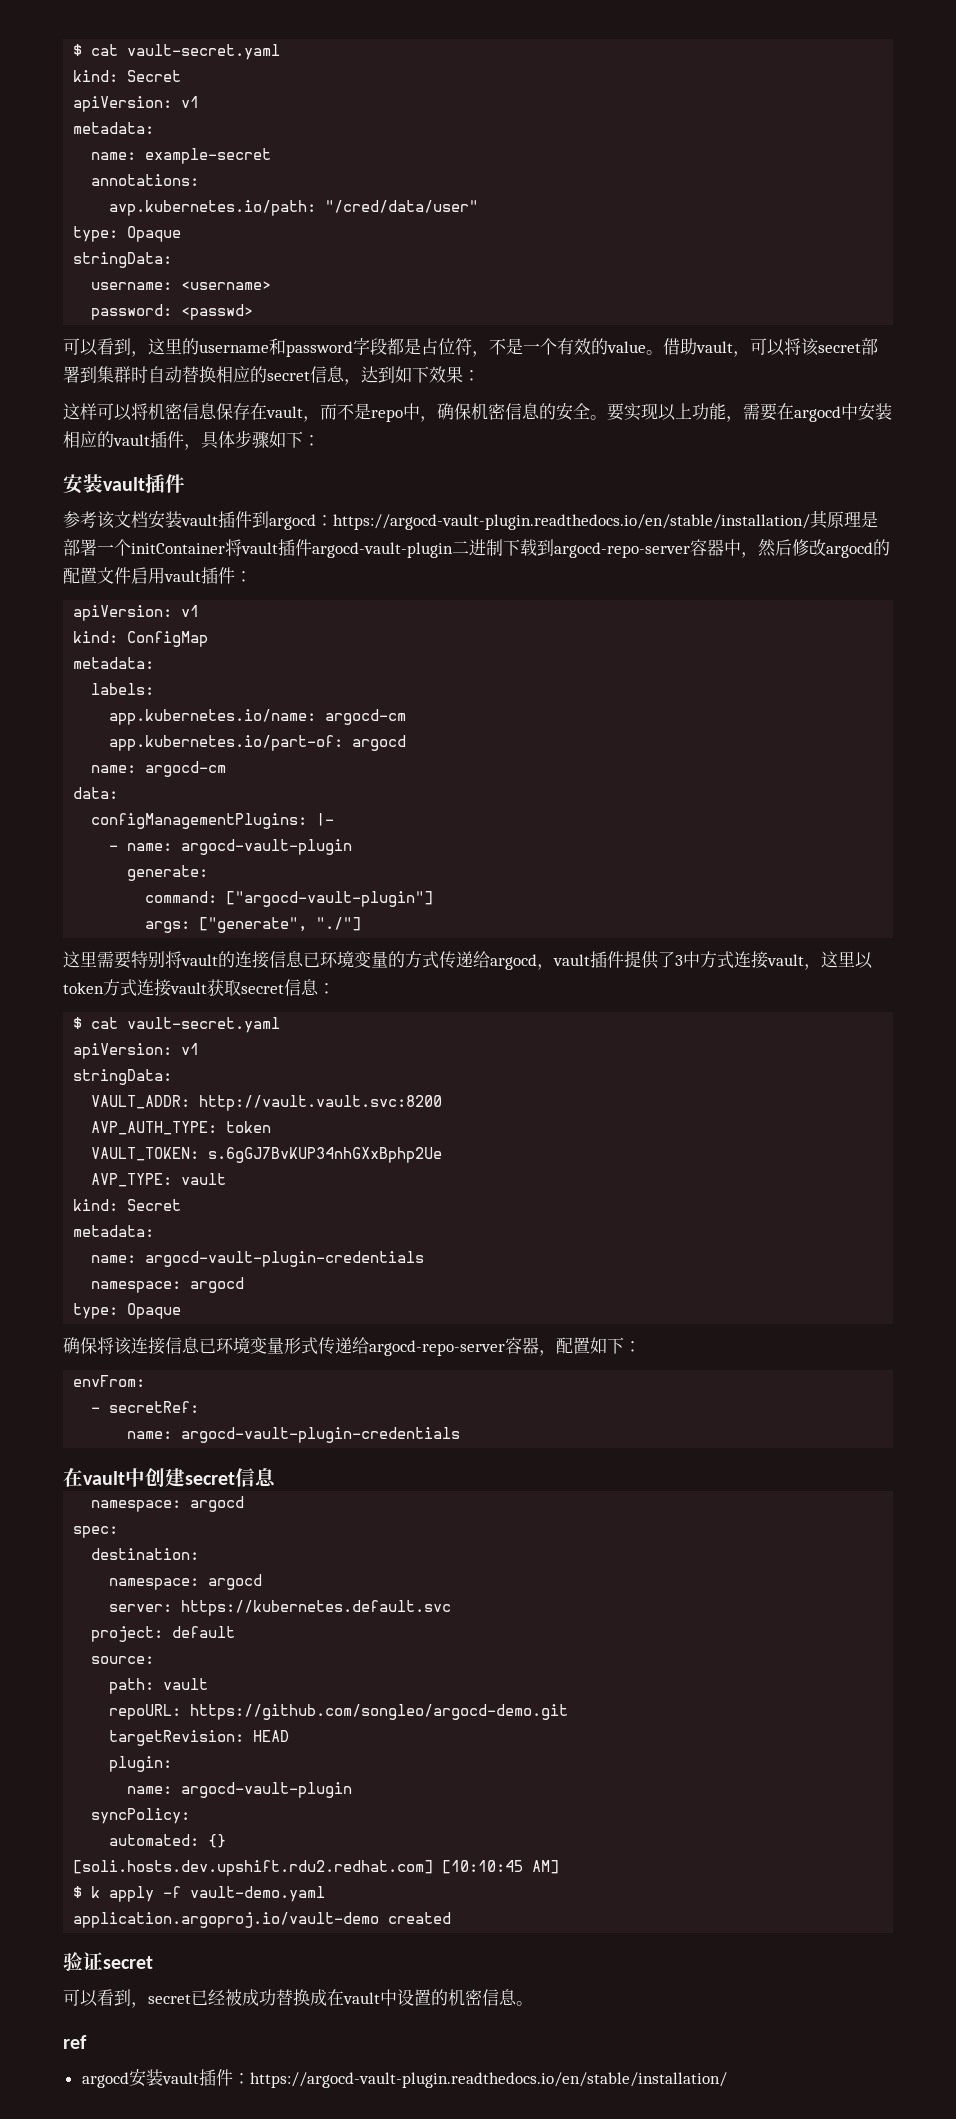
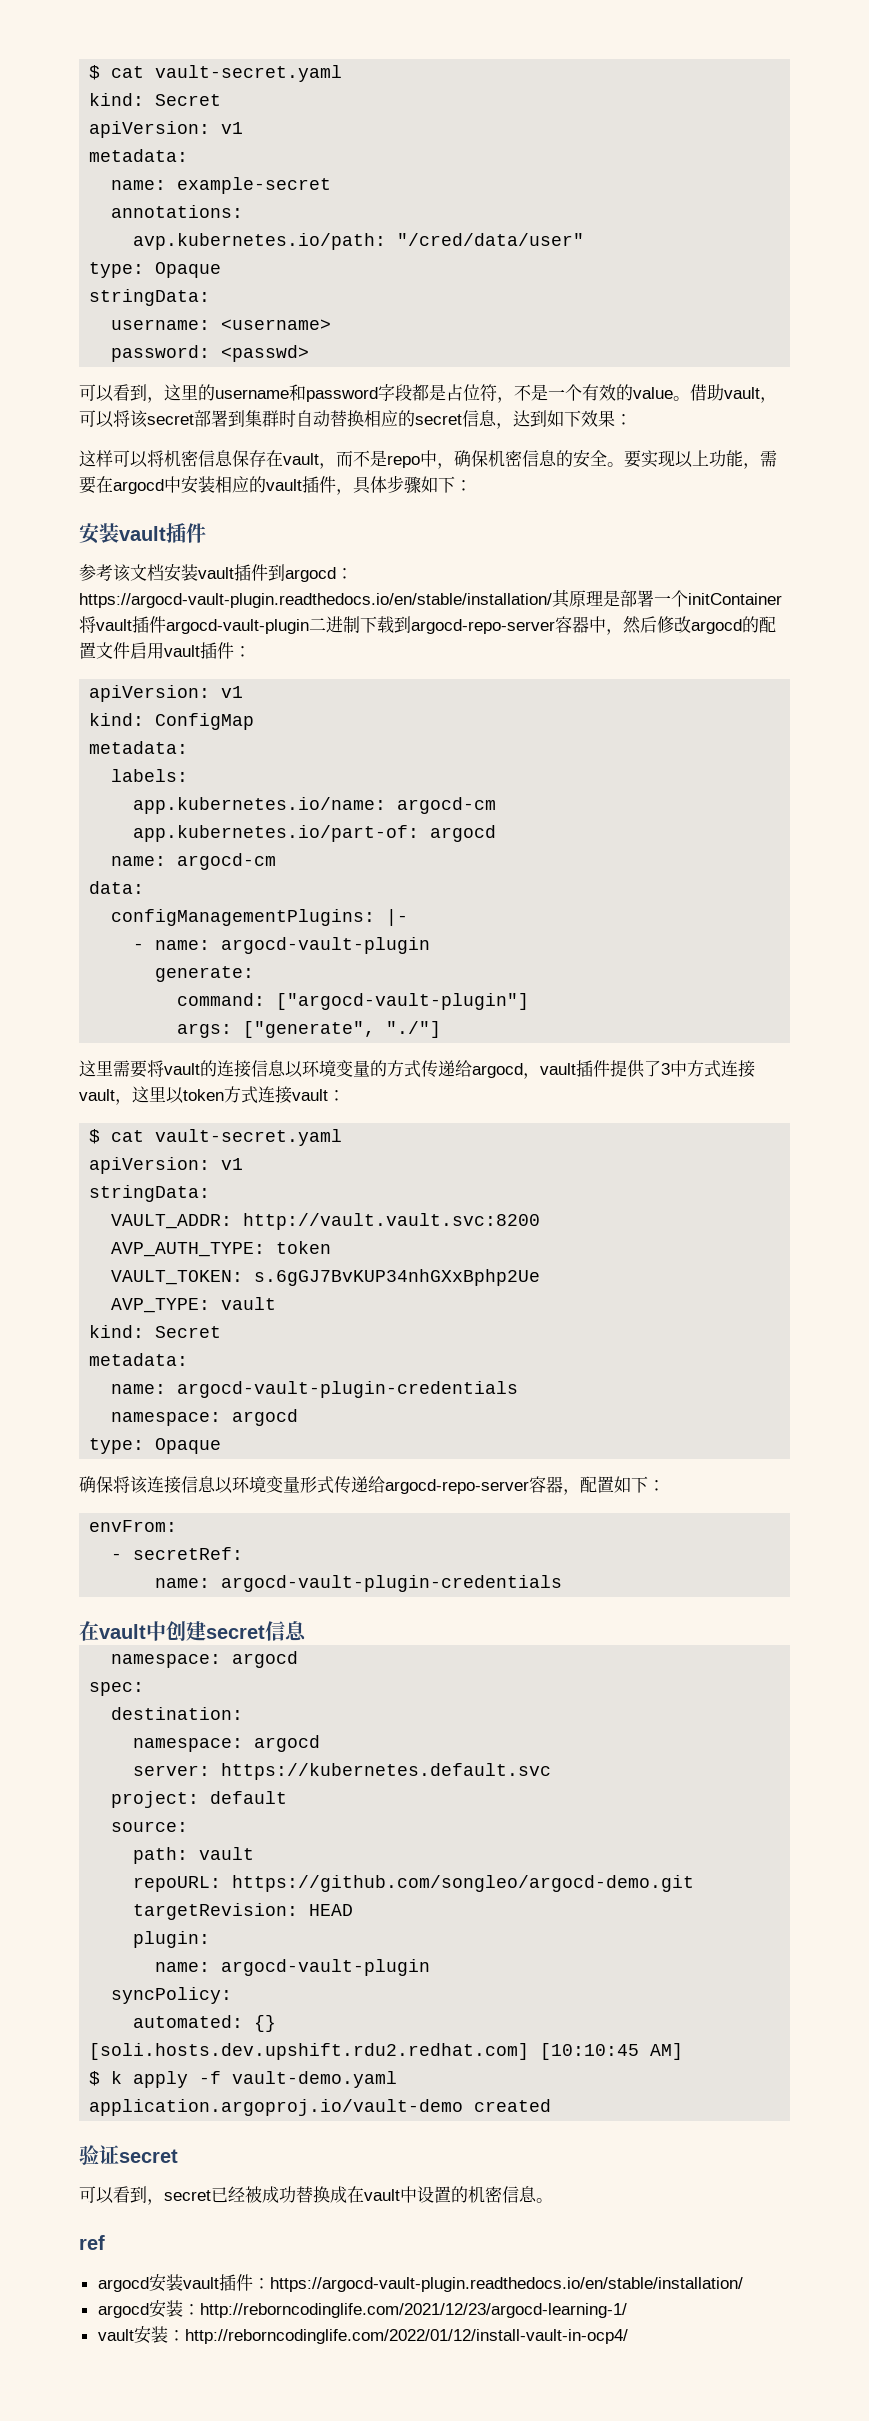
- 这里需要特别将vault的连接信息已环境变量的方式传递给argocd，vault插件提供了3中方式连接vault，这里以token方式连接vault获取secret信息：
+ 这里需要将vault的连接信息以环境变量的方式传递给argocd，vault插件提供了3中方式连接vault，这里以token方式连接vault：
- 确保将该连接信息已环境变量形式传递给argocd-repo-server容器，配置如下：
+ 确保将该连接信息以环境变量形式传递给argocd-repo-server容器，配置如下：
+ argocd安装：http://reborncodinglife.com/2021/12/23/argocd-learning-1/
+ vault安装：http://reborncodinglife.com/2022/01/12/install-vault-in-ocp4/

*-*-*

## EXERCISE INSTRUCTIONS
The output is the records exactly as they read, with no pictures in it.

## YOUR RESPONSE
- 这里需要特别将vault的连接信息已环境变量的方式传递给argocd，vault插件提供了3中方式连接vault，这里以token方式连接vault获取secret信息：
+ 这里需要将vault的连接信息以环境变量的方式传递给argocd，vault插件提供了3中方式连接vault，这里以token方式连接vault：
- 确保将该连接信息已环境变量形式传递给argocd-repo-server容器，配置如下：
+ 确保将该连接信息以环境变量形式传递给argocd-repo-server容器，配置如下：
+ argocd安装：http://reborncodinglife.com/2021/12/23/argocd-learning-1/
+ vault安装：http://reborncodinglife.com/2022/01/12/install-vault-in-ocp4/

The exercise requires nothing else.